## Exercise brief
Reproduce the lines below exactly, from the one containing "color: #8b5cf6 ->" through the one containing "background: #c2410c ->", both included. Leave out any pictures.

## Records to use
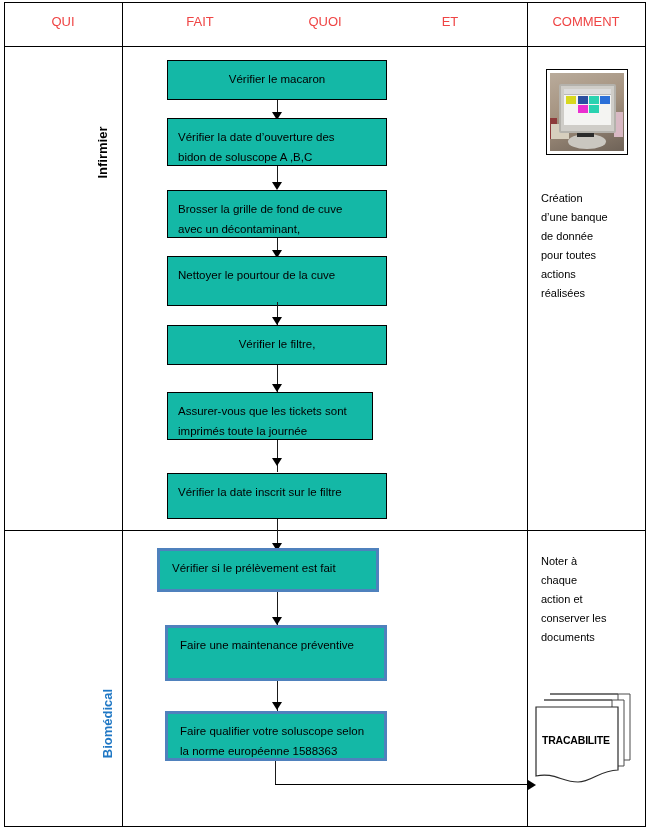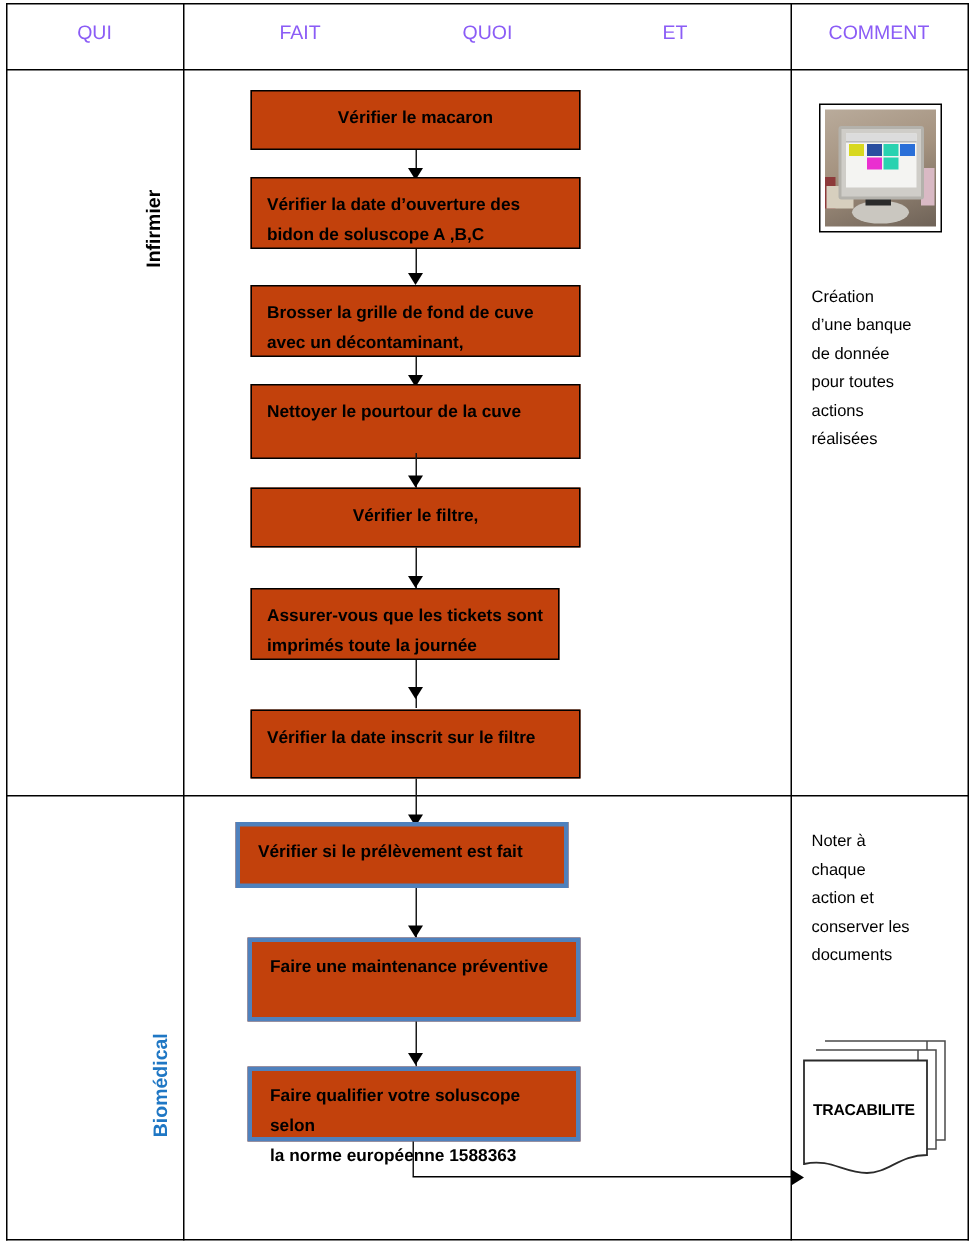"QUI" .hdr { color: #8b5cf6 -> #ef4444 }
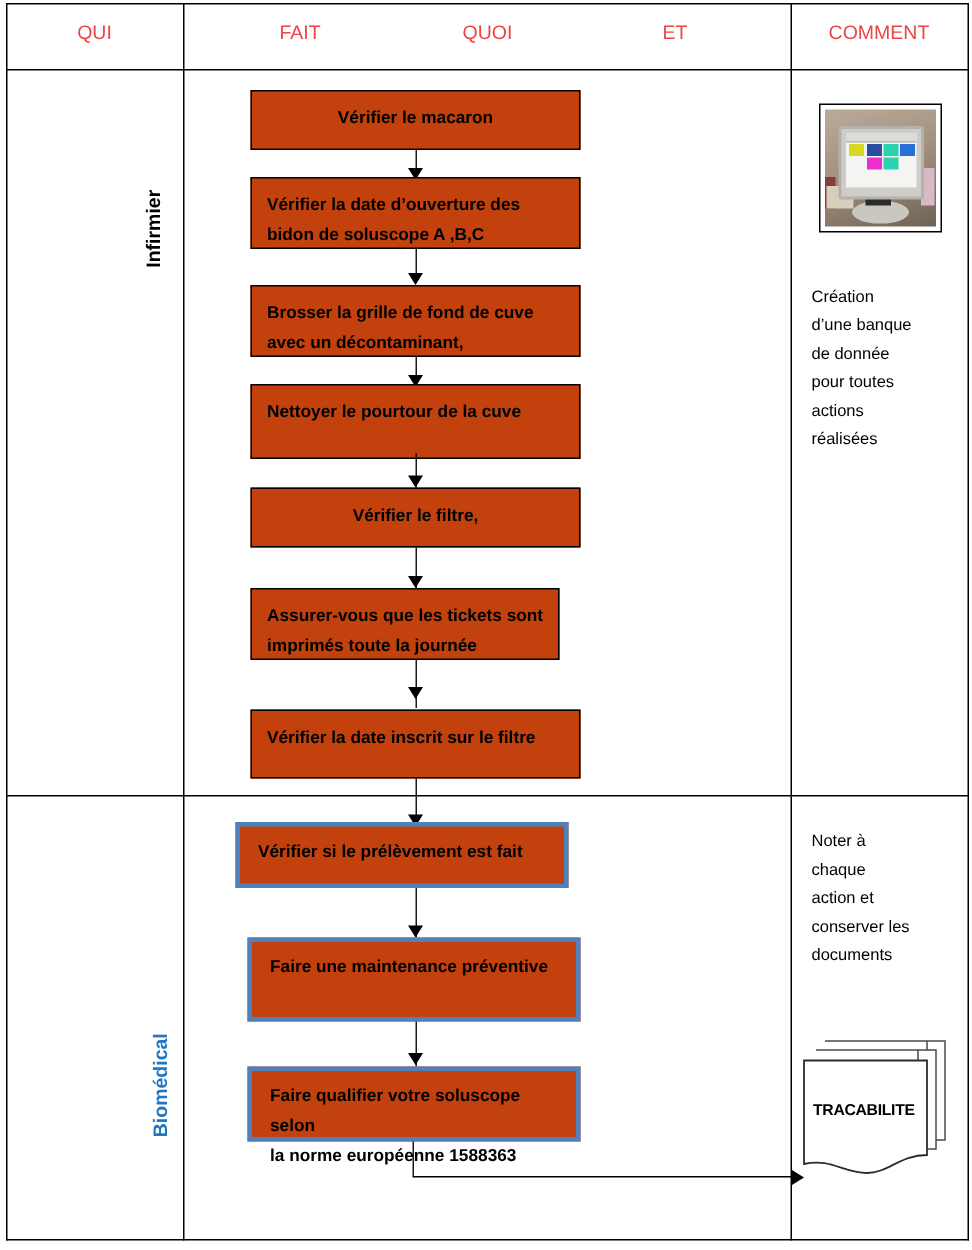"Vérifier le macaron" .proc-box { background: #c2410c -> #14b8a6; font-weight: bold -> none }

--

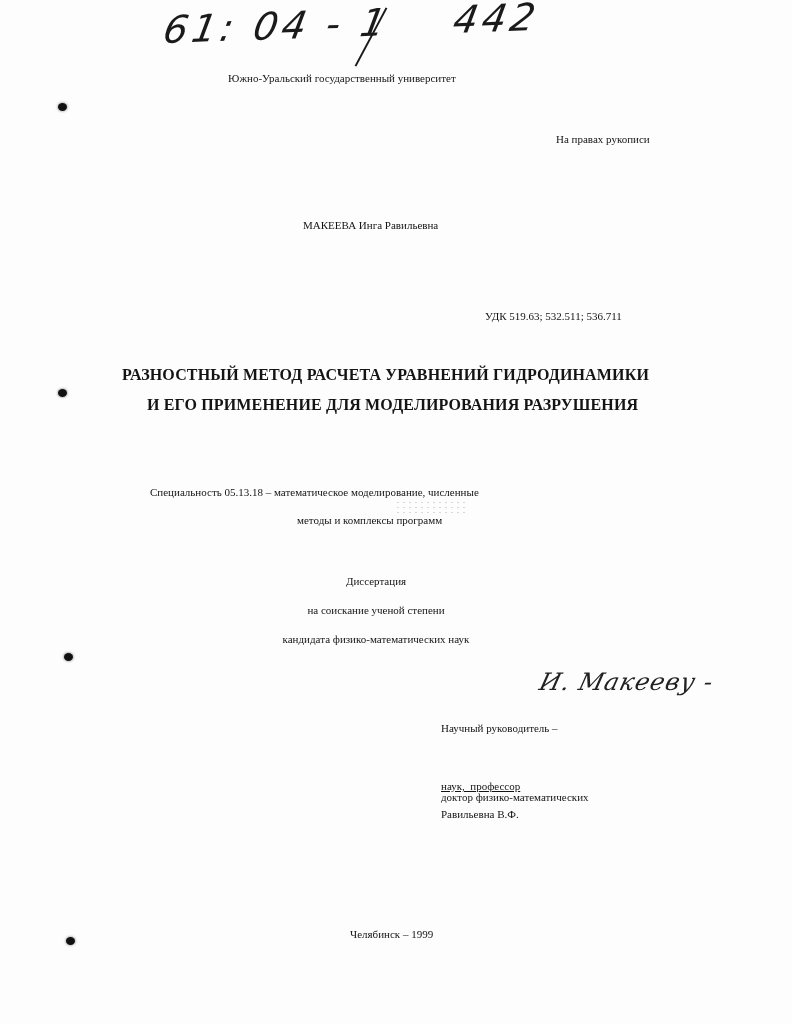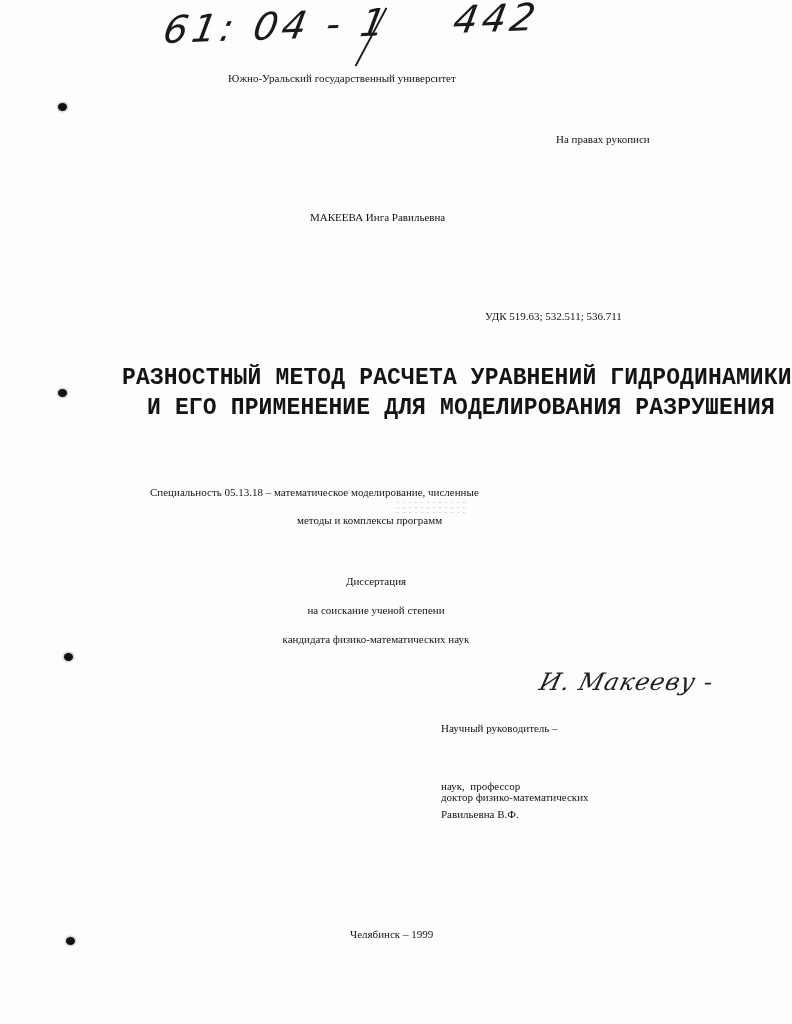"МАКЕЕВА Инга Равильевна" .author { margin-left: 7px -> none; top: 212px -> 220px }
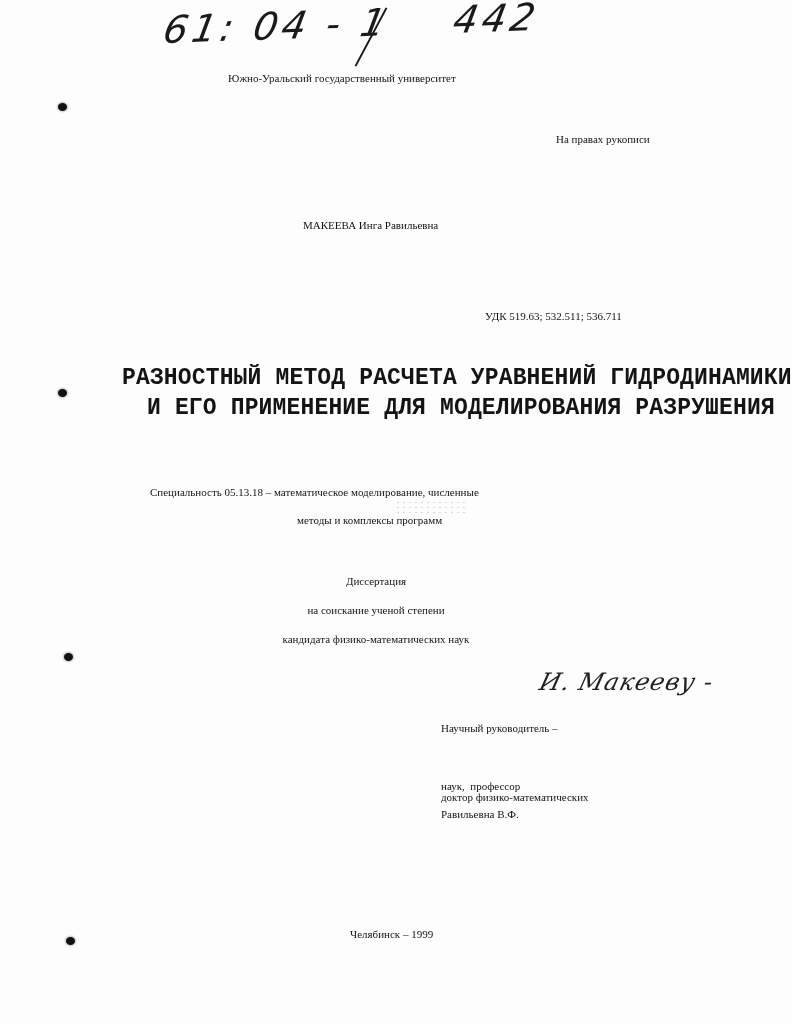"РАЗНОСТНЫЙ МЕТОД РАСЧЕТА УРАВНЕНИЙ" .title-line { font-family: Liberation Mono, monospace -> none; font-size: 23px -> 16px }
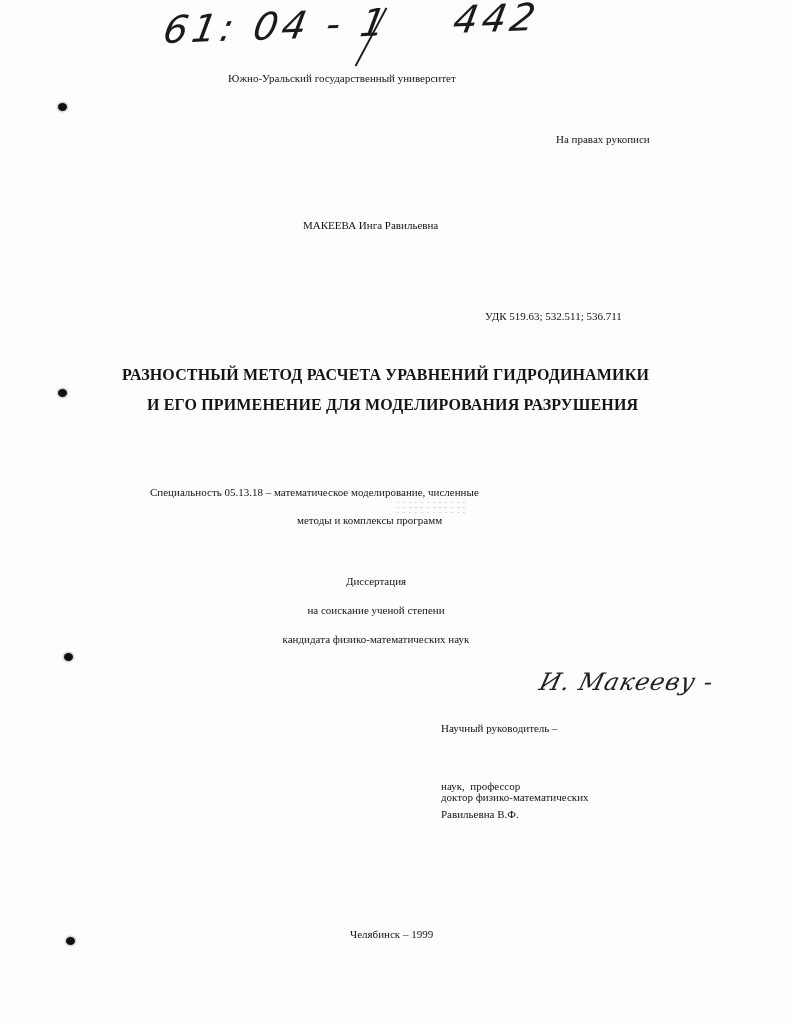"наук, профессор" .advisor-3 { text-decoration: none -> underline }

## Answer to the exercise
"QUI" .hdr { color: #8b5cf6 -> #ef4444 }
"Vérifier le macaron" .proc-box { background: #c2410c -> #14b8a6; font-weight: bold -> none }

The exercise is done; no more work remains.